**WHAT YOU WILL DO**
Copy out each line of the data that holds the string "column".

**GIVEN DATA**
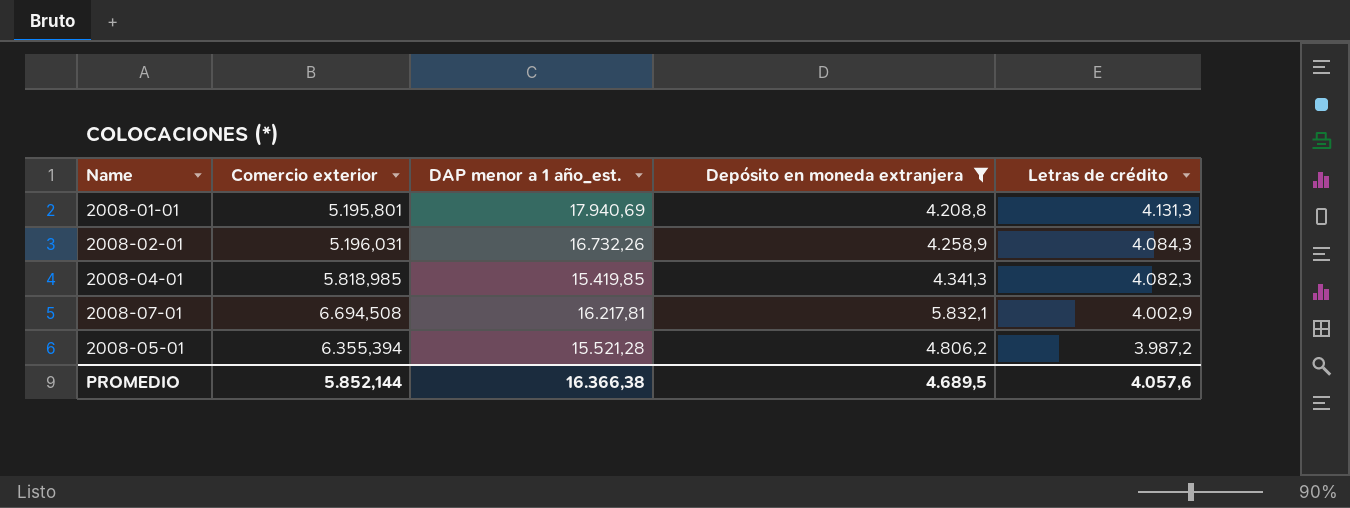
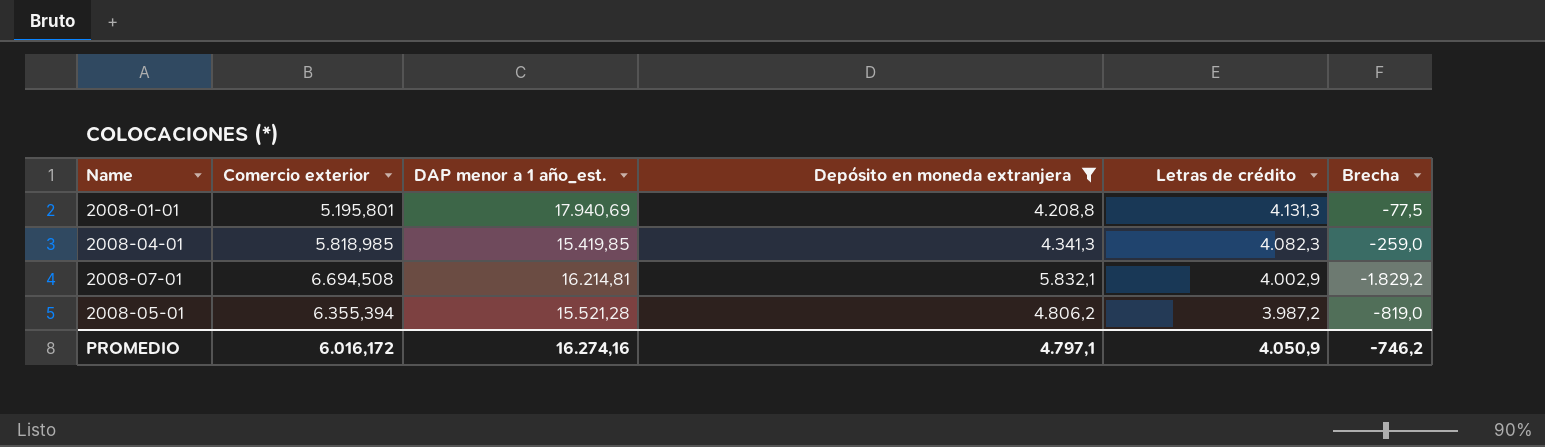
column Brecha | formula: none -> [Letras de crédito] - [Depósito en moneda extranjera]
row 2008-02-01: 5.196,031 | 16.732,26 | 4.258,9 | 4.084,3 -> none
2008-07-01 | DAP menor a 1 año_est.: 16.217,81 -> 16.214,81
PROMEDIO | Comercio exterior: 5.852,144 -> 6.016,172
PROMEDIO | DAP menor a 1 año_est.: 16.366,38 -> 16.274,16
PROMEDIO | Depósito en moneda extranjera: 4.689,5 -> 4.797,1
PROMEDIO | Letras de crédito: 4.057,6 -> 4.050,9

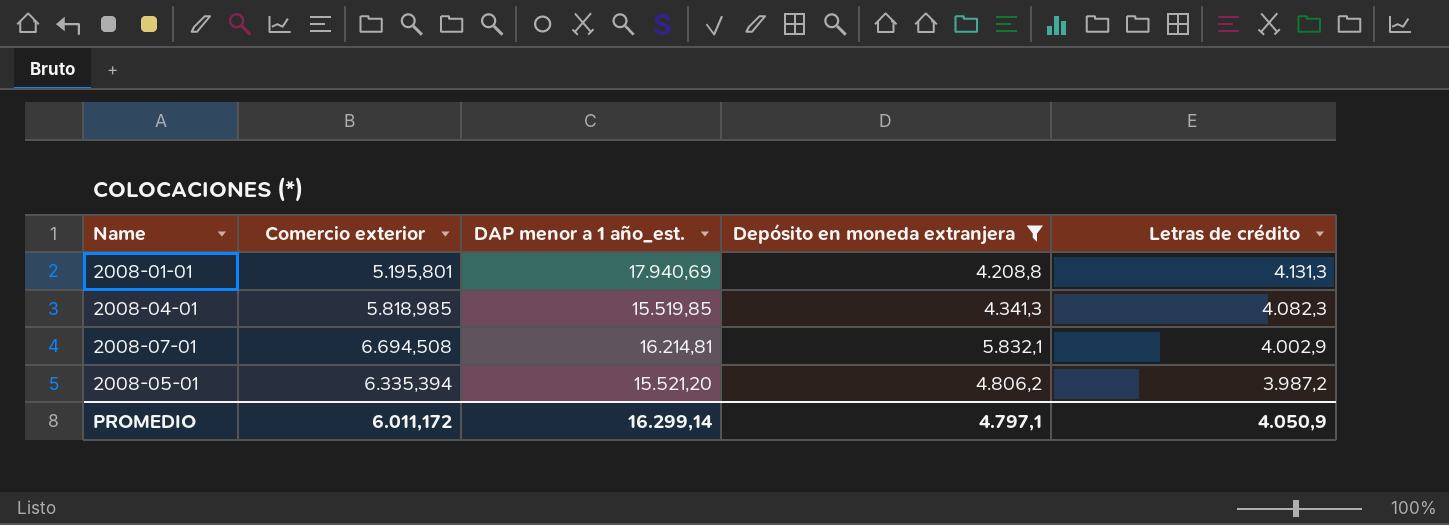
column Brecha | formula: [Letras de crédito] - [Depósito en moneda extranjera] -> none
2008-04-01 | DAP menor a 1 año_est.: 15.419,85 -> 15.519,85
2008-05-01 | Comercio exterior: 6.355,394 -> 6.335,394
2008-05-01 | DAP menor a 1 año_est.: 15.521,28 -> 15.521,20
PROMEDIO | Comercio exterior: 6.016,172 -> 6.011,172
PROMEDIO | DAP menor a 1 año_est.: 16.274,16 -> 16.299,14

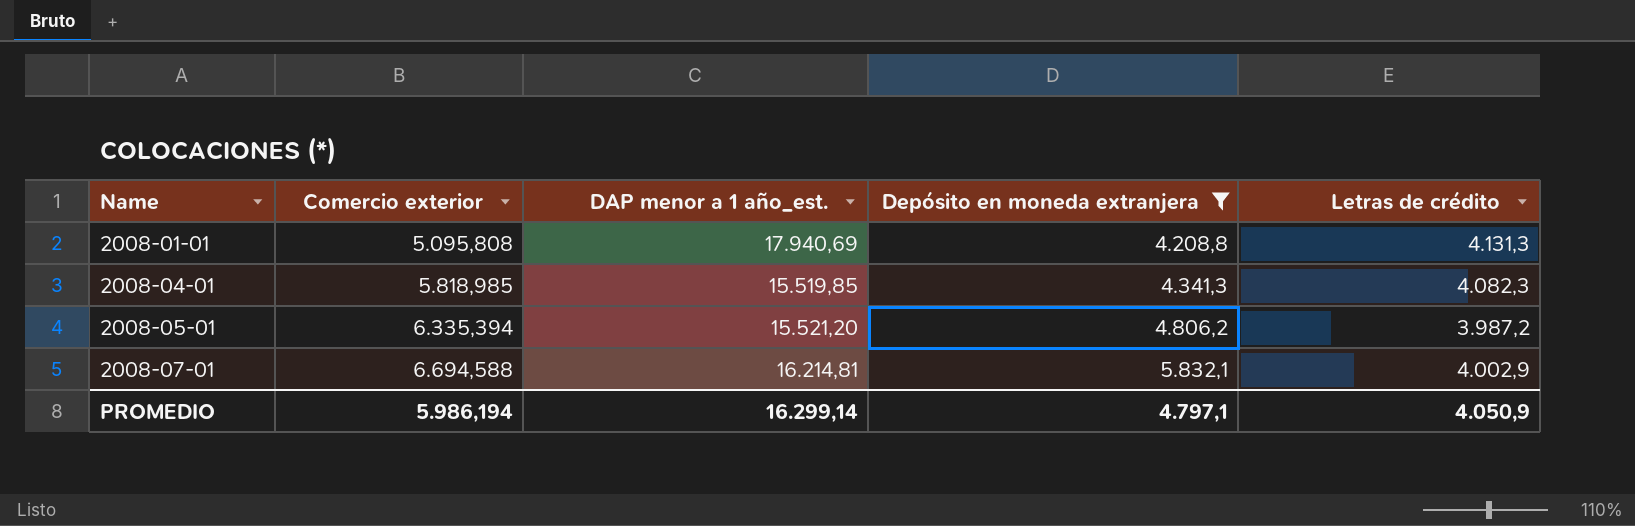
row order: Letras de crédito descending -> Name ascending
2008-01-01 | Comercio exterior: 5.195,801 -> 5.095,808
2008-07-01 | Comercio exterior: 6.694,508 -> 6.694,588
PROMEDIO | Comercio exterior: 6.011,172 -> 5.986,194

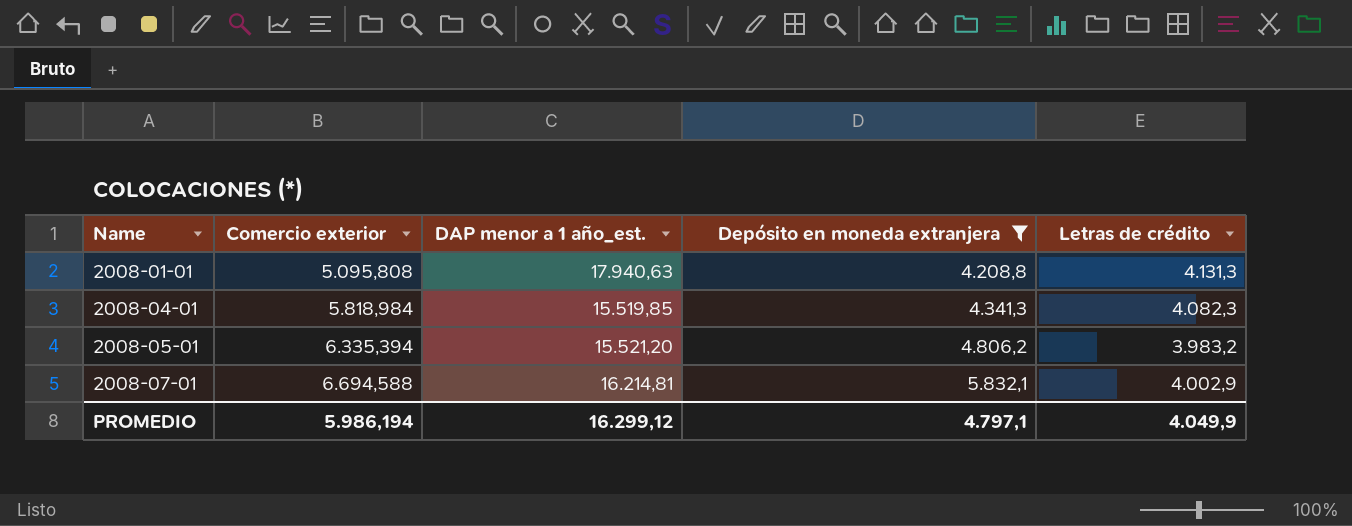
2008-01-01 | DAP menor a 1 año_est.: 17.940,69 -> 17.940,63
2008-04-01 | Comercio exterior: 5.818,985 -> 5.818,984
2008-05-01 | Letras de crédito: 3.987,2 -> 3.983,2
PROMEDIO | DAP menor a 1 año_est.: 16.299,14 -> 16.299,12
PROMEDIO | Letras de crédito: 4.050,9 -> 4.049,9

**SOLUTION TO THIS EXERCISE**
column Brecha | formula: none -> [Letras de crédito] - [Depósito en moneda extranjera]
column Brecha | formula: [Letras de crédito] - [Depósito en moneda extranjera] -> none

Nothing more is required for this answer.